▸ **TASK INPUTS**:

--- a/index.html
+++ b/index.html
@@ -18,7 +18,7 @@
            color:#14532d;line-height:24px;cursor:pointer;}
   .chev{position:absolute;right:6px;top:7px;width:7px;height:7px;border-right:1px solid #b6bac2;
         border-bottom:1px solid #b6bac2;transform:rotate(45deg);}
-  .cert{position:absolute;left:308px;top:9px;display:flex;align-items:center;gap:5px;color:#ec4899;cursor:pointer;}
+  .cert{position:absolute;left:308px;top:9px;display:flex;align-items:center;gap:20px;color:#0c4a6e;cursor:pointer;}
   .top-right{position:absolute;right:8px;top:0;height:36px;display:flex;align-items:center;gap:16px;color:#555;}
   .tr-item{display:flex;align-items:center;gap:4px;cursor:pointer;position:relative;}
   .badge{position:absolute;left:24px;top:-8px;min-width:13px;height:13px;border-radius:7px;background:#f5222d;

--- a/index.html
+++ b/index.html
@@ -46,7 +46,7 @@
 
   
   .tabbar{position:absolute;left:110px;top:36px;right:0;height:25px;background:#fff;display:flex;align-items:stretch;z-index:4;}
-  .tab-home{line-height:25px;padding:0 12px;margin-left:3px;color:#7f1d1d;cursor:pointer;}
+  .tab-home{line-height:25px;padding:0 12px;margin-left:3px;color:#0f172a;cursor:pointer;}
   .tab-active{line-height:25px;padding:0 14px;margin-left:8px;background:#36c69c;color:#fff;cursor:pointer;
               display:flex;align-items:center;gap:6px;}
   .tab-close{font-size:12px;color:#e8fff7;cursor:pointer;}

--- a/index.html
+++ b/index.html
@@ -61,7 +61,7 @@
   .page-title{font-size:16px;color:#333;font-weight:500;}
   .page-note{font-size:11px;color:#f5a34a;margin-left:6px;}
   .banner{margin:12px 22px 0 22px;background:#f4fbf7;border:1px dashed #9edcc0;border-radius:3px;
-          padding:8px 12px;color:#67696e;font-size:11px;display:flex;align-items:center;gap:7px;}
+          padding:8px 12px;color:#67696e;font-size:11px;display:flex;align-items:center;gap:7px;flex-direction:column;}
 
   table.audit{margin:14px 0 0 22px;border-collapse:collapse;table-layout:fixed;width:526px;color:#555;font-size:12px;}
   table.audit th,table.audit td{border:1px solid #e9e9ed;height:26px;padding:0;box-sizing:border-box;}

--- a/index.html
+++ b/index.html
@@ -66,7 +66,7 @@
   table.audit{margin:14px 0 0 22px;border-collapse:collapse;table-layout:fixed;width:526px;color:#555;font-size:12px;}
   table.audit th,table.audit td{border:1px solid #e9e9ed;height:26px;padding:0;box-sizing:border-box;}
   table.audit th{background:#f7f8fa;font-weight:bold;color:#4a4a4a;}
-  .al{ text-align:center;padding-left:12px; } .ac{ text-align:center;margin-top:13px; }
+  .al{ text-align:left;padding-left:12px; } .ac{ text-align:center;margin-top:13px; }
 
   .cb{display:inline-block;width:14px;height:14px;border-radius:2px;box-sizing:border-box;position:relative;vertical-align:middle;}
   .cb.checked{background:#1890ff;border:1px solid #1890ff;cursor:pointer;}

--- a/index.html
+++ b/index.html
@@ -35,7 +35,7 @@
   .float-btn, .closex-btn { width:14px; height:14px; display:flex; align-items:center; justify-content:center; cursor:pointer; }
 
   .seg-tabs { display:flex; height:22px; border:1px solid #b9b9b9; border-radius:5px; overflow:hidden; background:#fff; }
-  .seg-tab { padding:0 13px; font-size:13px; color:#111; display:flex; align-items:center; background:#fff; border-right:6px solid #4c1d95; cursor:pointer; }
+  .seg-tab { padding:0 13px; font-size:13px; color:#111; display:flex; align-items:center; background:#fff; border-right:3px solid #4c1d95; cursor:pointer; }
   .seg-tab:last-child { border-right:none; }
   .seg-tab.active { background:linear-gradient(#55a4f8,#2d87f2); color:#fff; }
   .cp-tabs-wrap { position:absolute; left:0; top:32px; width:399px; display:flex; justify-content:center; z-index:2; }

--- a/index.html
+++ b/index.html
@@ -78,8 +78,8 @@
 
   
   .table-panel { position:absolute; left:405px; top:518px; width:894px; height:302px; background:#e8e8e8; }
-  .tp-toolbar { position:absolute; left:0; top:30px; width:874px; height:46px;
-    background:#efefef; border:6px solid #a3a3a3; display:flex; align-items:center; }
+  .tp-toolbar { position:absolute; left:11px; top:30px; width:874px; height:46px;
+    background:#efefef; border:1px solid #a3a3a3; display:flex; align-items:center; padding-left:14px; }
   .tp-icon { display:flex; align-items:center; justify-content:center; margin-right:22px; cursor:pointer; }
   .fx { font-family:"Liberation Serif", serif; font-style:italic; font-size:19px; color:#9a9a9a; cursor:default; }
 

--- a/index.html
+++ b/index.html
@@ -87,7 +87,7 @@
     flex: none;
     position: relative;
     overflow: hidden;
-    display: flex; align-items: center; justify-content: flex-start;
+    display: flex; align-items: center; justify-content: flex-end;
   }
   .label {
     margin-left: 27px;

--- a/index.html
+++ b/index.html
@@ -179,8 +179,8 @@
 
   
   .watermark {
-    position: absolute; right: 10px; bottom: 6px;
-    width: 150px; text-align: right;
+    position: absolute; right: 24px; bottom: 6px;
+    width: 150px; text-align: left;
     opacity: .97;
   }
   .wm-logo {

▸ **EXERCISE**:
Retype the listing above in full, exactly as it stands.

▸ **ANSWER TO THE EXERCISE**:
--- a/index.html
+++ b/index.html
@@ -18,7 +18,7 @@
            color:#14532d;line-height:24px;cursor:pointer;}
   .chev{position:absolute;right:6px;top:7px;width:7px;height:7px;border-right:1px solid #b6bac2;
         border-bottom:1px solid #b6bac2;transform:rotate(45deg);}
-  .cert{position:absolute;left:308px;top:9px;display:flex;align-items:center;gap:5px;color:#ec4899;cursor:pointer;}
+  .cert{position:absolute;left:308px;top:9px;display:flex;align-items:center;gap:20px;color:#0c4a6e;cursor:pointer;}
   .top-right{position:absolute;right:8px;top:0;height:36px;display:flex;align-items:center;gap:16px;color:#555;}
   .tr-item{display:flex;align-items:center;gap:4px;cursor:pointer;position:relative;}
   .badge{position:absolute;left:24px;top:-8px;min-width:13px;height:13px;border-radius:7px;background:#f5222d;

--- a/index.html
+++ b/index.html
@@ -46,7 +46,7 @@
 
   
   .tabbar{position:absolute;left:110px;top:36px;right:0;height:25px;background:#fff;display:flex;align-items:stretch;z-index:4;}
-  .tab-home{line-height:25px;padding:0 12px;margin-left:3px;color:#7f1d1d;cursor:pointer;}
+  .tab-home{line-height:25px;padding:0 12px;margin-left:3px;color:#0f172a;cursor:pointer;}
   .tab-active{line-height:25px;padding:0 14px;margin-left:8px;background:#36c69c;color:#fff;cursor:pointer;
               display:flex;align-items:center;gap:6px;}
   .tab-close{font-size:12px;color:#e8fff7;cursor:pointer;}

--- a/index.html
+++ b/index.html
@@ -61,7 +61,7 @@
   .page-title{font-size:16px;color:#333;font-weight:500;}
   .page-note{font-size:11px;color:#f5a34a;margin-left:6px;}
   .banner{margin:12px 22px 0 22px;background:#f4fbf7;border:1px dashed #9edcc0;border-radius:3px;
-          padding:8px 12px;color:#67696e;font-size:11px;display:flex;align-items:center;gap:7px;}
+          padding:8px 12px;color:#67696e;font-size:11px;display:flex;align-items:center;gap:7px;flex-direction:column;}
 
   table.audit{margin:14px 0 0 22px;border-collapse:collapse;table-layout:fixed;width:526px;color:#555;font-size:12px;}
   table.audit th,table.audit td{border:1px solid #e9e9ed;height:26px;padding:0;box-sizing:border-box;}

--- a/index.html
+++ b/index.html
@@ -66,7 +66,7 @@
   table.audit{margin:14px 0 0 22px;border-collapse:collapse;table-layout:fixed;width:526px;color:#555;font-size:12px;}
   table.audit th,table.audit td{border:1px solid #e9e9ed;height:26px;padding:0;box-sizing:border-box;}
   table.audit th{background:#f7f8fa;font-weight:bold;color:#4a4a4a;}
-  .al{ text-align:center;padding-left:12px; } .ac{ text-align:center;margin-top:13px; }
+  .al{ text-align:left;padding-left:12px; } .ac{ text-align:center;margin-top:13px; }
 
   .cb{display:inline-block;width:14px;height:14px;border-radius:2px;box-sizing:border-box;position:relative;vertical-align:middle;}
   .cb.checked{background:#1890ff;border:1px solid #1890ff;cursor:pointer;}

--- a/index.html
+++ b/index.html
@@ -35,7 +35,7 @@
   .float-btn, .closex-btn { width:14px; height:14px; display:flex; align-items:center; justify-content:center; cursor:pointer; }
 
   .seg-tabs { display:flex; height:22px; border:1px solid #b9b9b9; border-radius:5px; overflow:hidden; background:#fff; }
-  .seg-tab { padding:0 13px; font-size:13px; color:#111; display:flex; align-items:center; background:#fff; border-right:6px solid #4c1d95; cursor:pointer; }
+  .seg-tab { padding:0 13px; font-size:13px; color:#111; display:flex; align-items:center; background:#fff; border-right:3px solid #4c1d95; cursor:pointer; }
   .seg-tab:last-child { border-right:none; }
   .seg-tab.active { background:linear-gradient(#55a4f8,#2d87f2); color:#fff; }
   .cp-tabs-wrap { position:absolute; left:0; top:32px; width:399px; display:flex; justify-content:center; z-index:2; }

--- a/index.html
+++ b/index.html
@@ -78,8 +78,8 @@
 
   
   .table-panel { position:absolute; left:405px; top:518px; width:894px; height:302px; background:#e8e8e8; }
-  .tp-toolbar { position:absolute; left:0; top:30px; width:874px; height:46px;
-    background:#efefef; border:6px solid #a3a3a3; display:flex; align-items:center; }
+  .tp-toolbar { position:absolute; left:11px; top:30px; width:874px; height:46px;
+    background:#efefef; border:1px solid #a3a3a3; display:flex; align-items:center; padding-left:14px; }
   .tp-icon { display:flex; align-items:center; justify-content:center; margin-right:22px; cursor:pointer; }
   .fx { font-family:"Liberation Serif", serif; font-style:italic; font-size:19px; color:#9a9a9a; cursor:default; }
 

--- a/index.html
+++ b/index.html
@@ -87,7 +87,7 @@
     flex: none;
     position: relative;
     overflow: hidden;
-    display: flex; align-items: center; justify-content: flex-start;
+    display: flex; align-items: center; justify-content: flex-end;
   }
   .label {
     margin-left: 27px;

--- a/index.html
+++ b/index.html
@@ -179,8 +179,8 @@
 
   
   .watermark {
-    position: absolute; right: 10px; bottom: 6px;
-    width: 150px; text-align: right;
+    position: absolute; right: 24px; bottom: 6px;
+    width: 150px; text-align: left;
     opacity: .97;
   }
   .wm-logo {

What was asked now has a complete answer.